U.S. warns China over currency depreciation
WASHINGTON (Reuters) - The United States warned Beijing on Monday that the recent depreciation of the Chinese currency could raise "serious concerns" if it signaled a policy shift away from allowing market-determined exchange rates.
Washington has been pressing China for years to allow its currency to trade at stronger values. Last month, U.S. Treasury Secretary Jack Lew welcomed a decision by China to allow its currency to vary more against the dollar in daily trading.
Monday's comments by a senior official from the Treasury Department suggested the United States was not completely sold on China's intention to reduce authorities' interventions in exchange markets.
"If the recent currency weakness signals a change in China's policy away from allowing adjustment and moving toward a market-determined exchange rate, that would raise serious concerns," the official, who asked not to be named, told journalists in a phone call.
A weak yuan makes Chinese exports cheaper for U.S. consumers at the expense of U.S. producers. A weaker yuan also makes Chinese consumers less able to buy foreign goods.
In comments that outlined U.S. positions before meetings later this week of the International Monetary Fund and between Group of 20 nations, the official noted the widening of China's currency trading band came just after a drop in the yuan's value that coincided with reports of "considerable intervention" in exchange markets by Chinese authorities. That is exactly the sort of behavior Washington wants Beijing to ditch.
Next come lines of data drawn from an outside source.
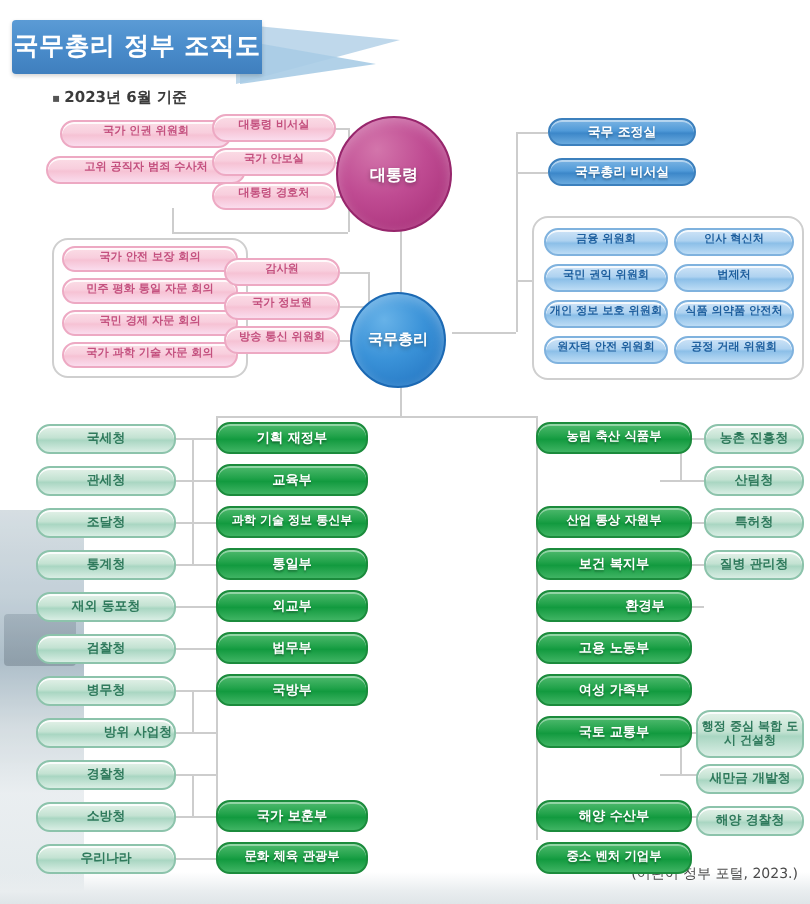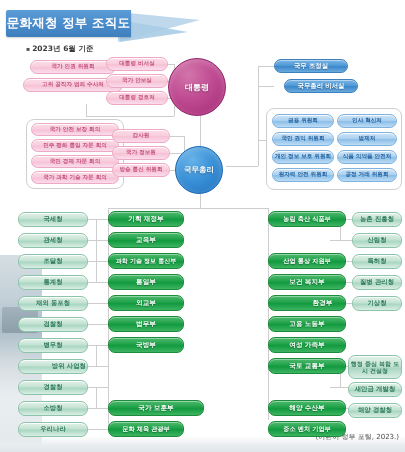--- a/index.html
+++ b/index.html
@@ -150,7 +150,7 @@
     <div class="ribbon-tail"></div>
     <div class="ribbon-tail2"></div>
     <div class="ribbon">
-      <span>문화재청 정부 조직도</span>
+      <span>국무총리 정부 조직도</span>
     </div>
   </div>
 

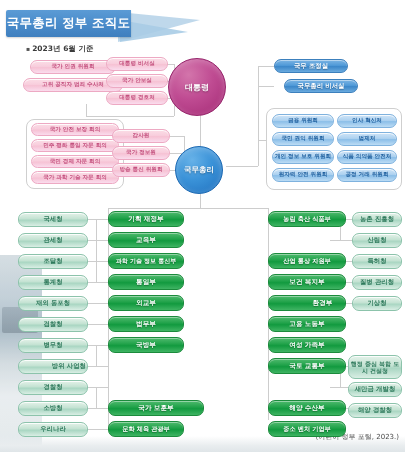--- a/index.html
+++ b/index.html
@@ -239,7 +239,7 @@
   <div class="node blue-strong" style="left:274px;top:59px;width:74px;height:14px;">
     <span>국무 조정실</span>
   </div>
-  <div class="node blue-strong" style="left:284px;top:79px;width:74px;height:14px;">
+  <div class="node blue-strong" style="left:274px;top:79px;width:74px;height:14px;">
     <span>국무총리 비서실</span>
   </div>
 

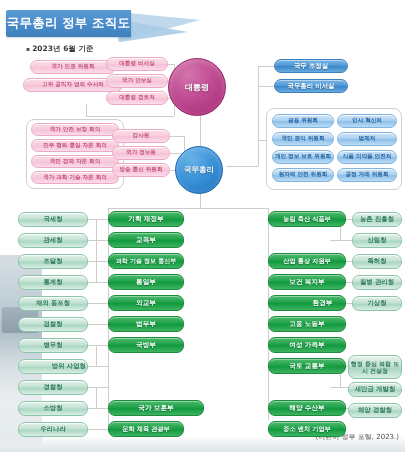--- a/index.html
+++ b/index.html
@@ -400,9 +400,6 @@
   <div class="node green-light" style="left:352px;top:275px;width:50px;height:15px;">
       <span>질병 관리청</span>
     </div>
-  <div class="node green-light" style="left:352px;top:296px;width:50px;height:15px;">
-      <span>기상청</span>
-    </div>
   <div class="node green-light" style="left:348px;top:355px;width:54px;height:24px;font-size:6px;line-height:1.25;">
       <span>행정 중심 복합 도시 건설청</span>
     </div>

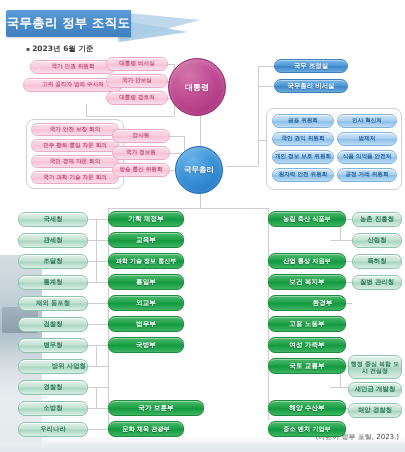--- a/index.html
+++ b/index.html
@@ -353,7 +353,7 @@
   <div class="node green-strong" style="left:108px;top:337px;width:76px;height:16px;">
       <span>국방부</span>
     </div>
-  <div class="node green-strong" style="left:108px;top:400px;width:96px;height:16px;align-items:center;">
+  <div class="node green-strong" style="left:108px;top:400px;width:76px;height:16px;align-items:center;">
       <span>국가 보훈부</span>
     </div>
   <div class="node green-strong" style="left:108px;top:421px;width:76px;height:16px;font-size:6.2px;">

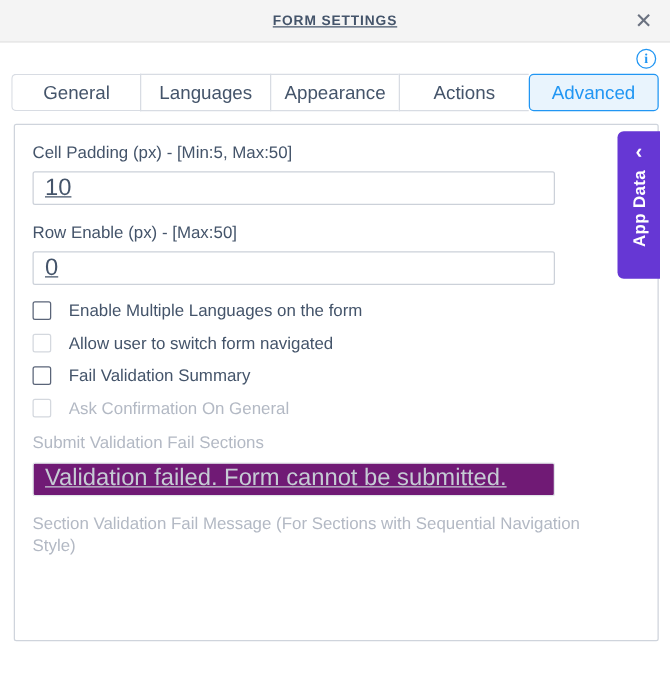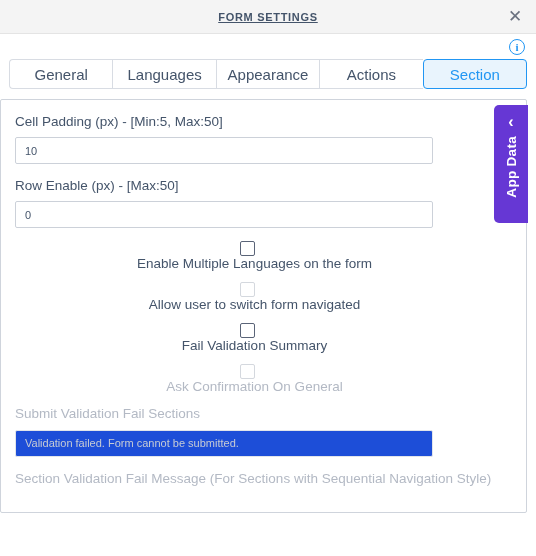--- a/index.html
+++ b/index.html
@@ -259,7 +259,7 @@
     <div class="tab">Languages</div>
     <div class="tab">Appearance</div>
     <div class="tab">Actions</div>
-    <div class="tab selected">Section</div>
+    <div class="tab selected">Advanced</div>
   </div>
 
   <div class="panel">

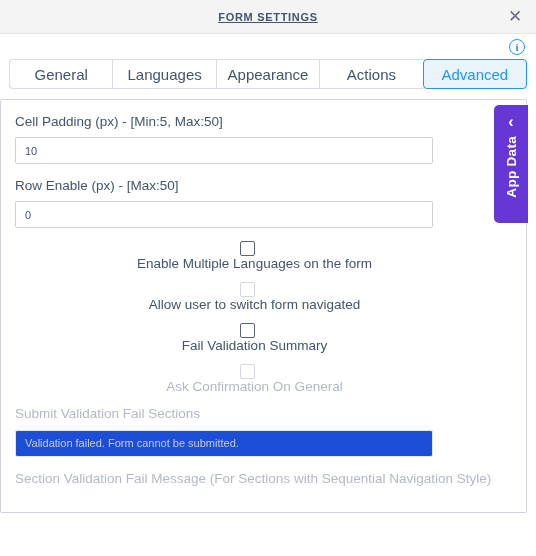--- a/index.html
+++ b/index.html
@@ -130,7 +130,7 @@
 
   
   .panel {
-    margin: 10px 9px 0 0;
+    margin: 10px 9px 0 11px;
     border: 1px solid #cfd4dc;
     border-radius: 2px;
     background: #ffffff;

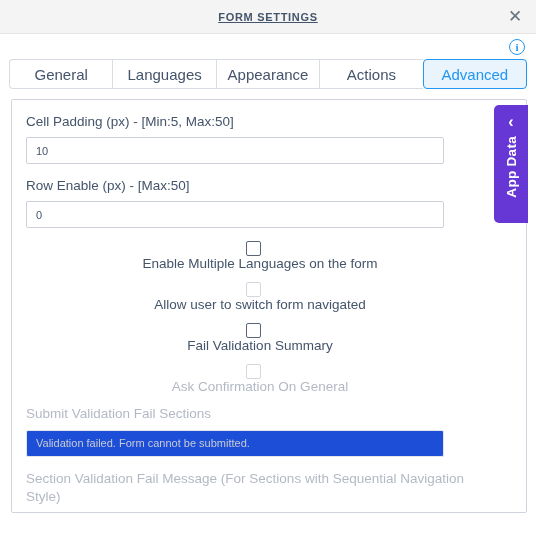--- a/index.html
+++ b/index.html
@@ -158,12 +158,13 @@
     border: 1px solid #ccd1d9;
     border-radius: 2px;
     padding: 0 9px;
-    font-size: 11px;
+    font-size: 19px;
     font-family: "Liberation Sans", sans-serif;
     color: #44546a;
     background: #ffffff;
     outline: none;
     display: block;
+    text-decoration: underline;
   }
   .text-input::placeholder {
     color: #c6cbd4;

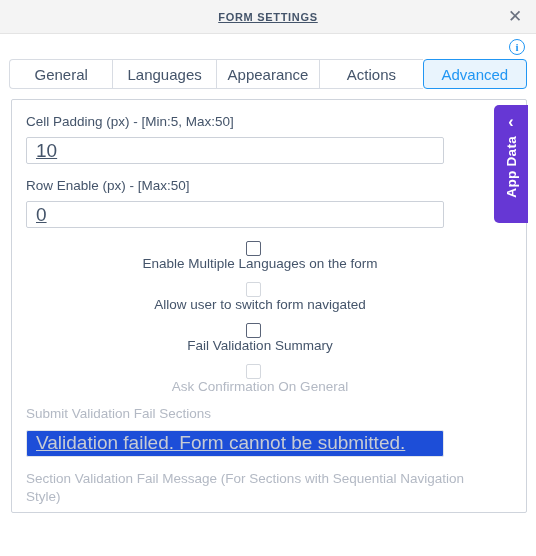--- a/index.html
+++ b/index.html
@@ -183,7 +183,6 @@
     align-items: center;
     margin-bottom: 11px;
     cursor: pointer;
-    flex-direction: column;
   }
   .checkbox {
     width: 15px;

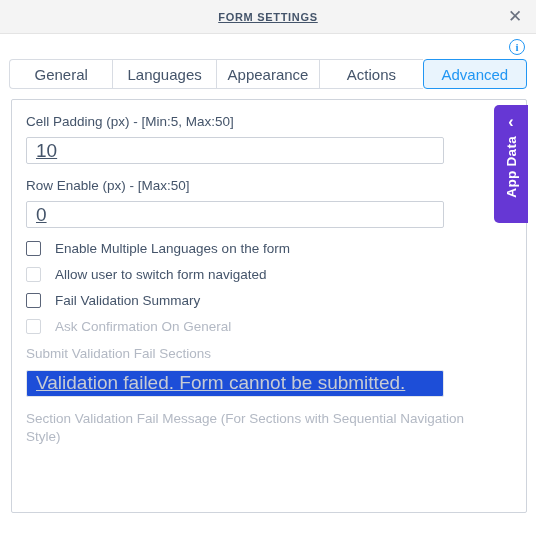--- a/index.html
+++ b/index.html
@@ -171,7 +171,7 @@
   }
   .text-input.disabled {
     border-color: #e2e5ea;
-    background: #1d4ed8;
+    background: #701a75;
     color: #c6cbd4;
   }
 

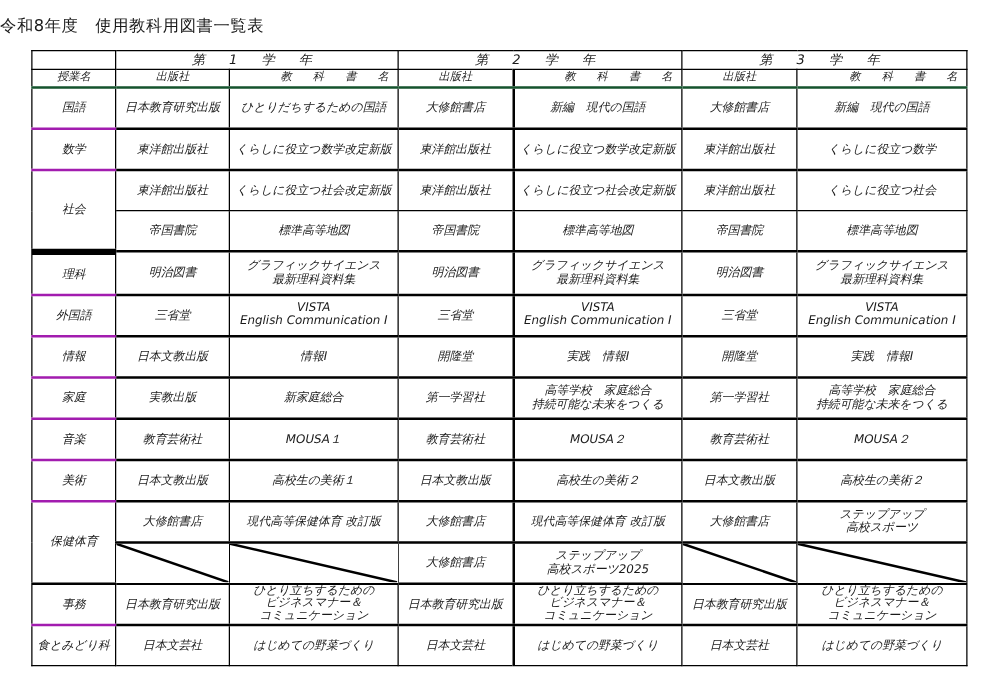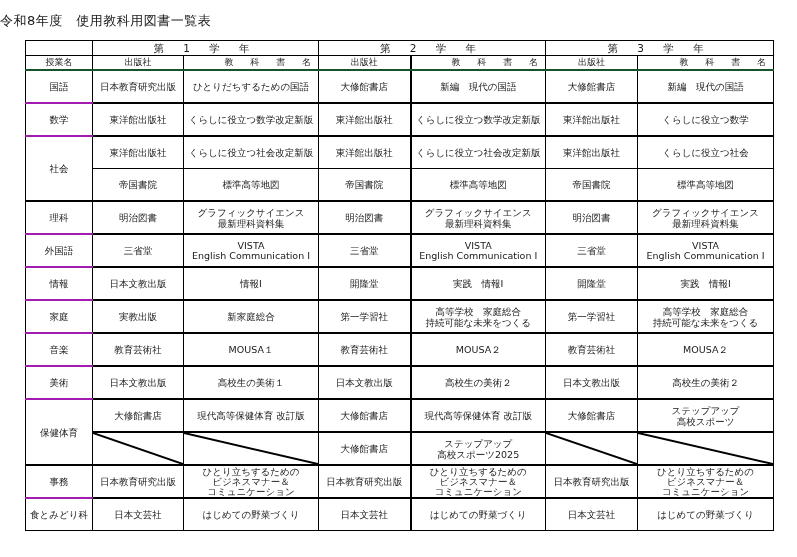--- a/index.html
+++ b/index.html
@@ -16,6 +16,7 @@
     position: absolute; left: 25px; top: 40px;
     border-collapse: collapse; table-layout: fixed;
     width: 748px;
+    font-style: italic;
   }
   td {
     border: 1px solid #000; padding: 0; text-align: center; vertical-align: middle;

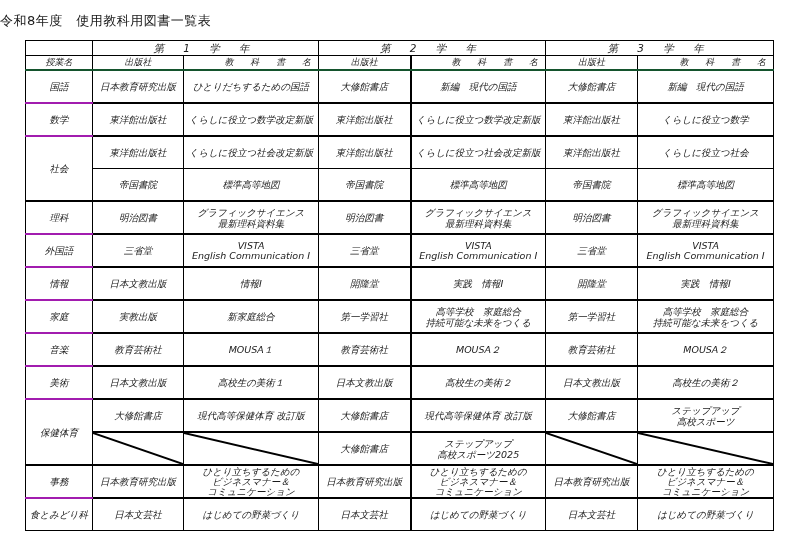--- a/index.html
+++ b/index.html
@@ -87,7 +87,7 @@
   </tr>
 
   <tr class="row">
-    <td class="subj" rowspan="2" style="border-bottom:2px solid #000000">社会</td>
+    <td class="subj" rowspan="2" style="border-bottom:5px solid #000000">社会</td>
     <td>東洋館出版社</td>
     <td>くらしに役立つ社会改定新版</td>
     <td>東洋館出版社</td>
China's foreign ministry, which has no say in currency policy but is the only government department to regularly answer foreign reporters' questions, said Beijing was committed to reform.
"We will continue to resolutely push forward reform of the renminbi exchange rate mechanism," ministry spokesman Hong Lei told a daily news briefing in Beijing on Tuesday, using the currency's formal name.
The United States also appears likely to pressure Europe at the meetings to act more decisively to fix its troubled banking sector.
The Treasury official said recent economic data from Europe showed the region was experiencing "chronic low inflation and weak demand." That appeared to be a nod to growing concerns that Europe's economy is so weak it risks falling into deflation - a dangerous spiral of falling prices and wages.
"More needs to be done to support growth," the Treasury official said.
The official had blunt words for other economic powers as well, saying that Japan should avoid engaging in too much fiscal austerity.
He said U.S. sanctions on Russian officials were already having an impact on Russia's economy. The official also chided emerging markets for going too slowly in adopting free-floating currencies.
"Resistance in many emerging markets to moving more quickly to market-determined exchange rate regimes is hindering the rebalancing needed to ensure a lasting, strong global recovery," the official said.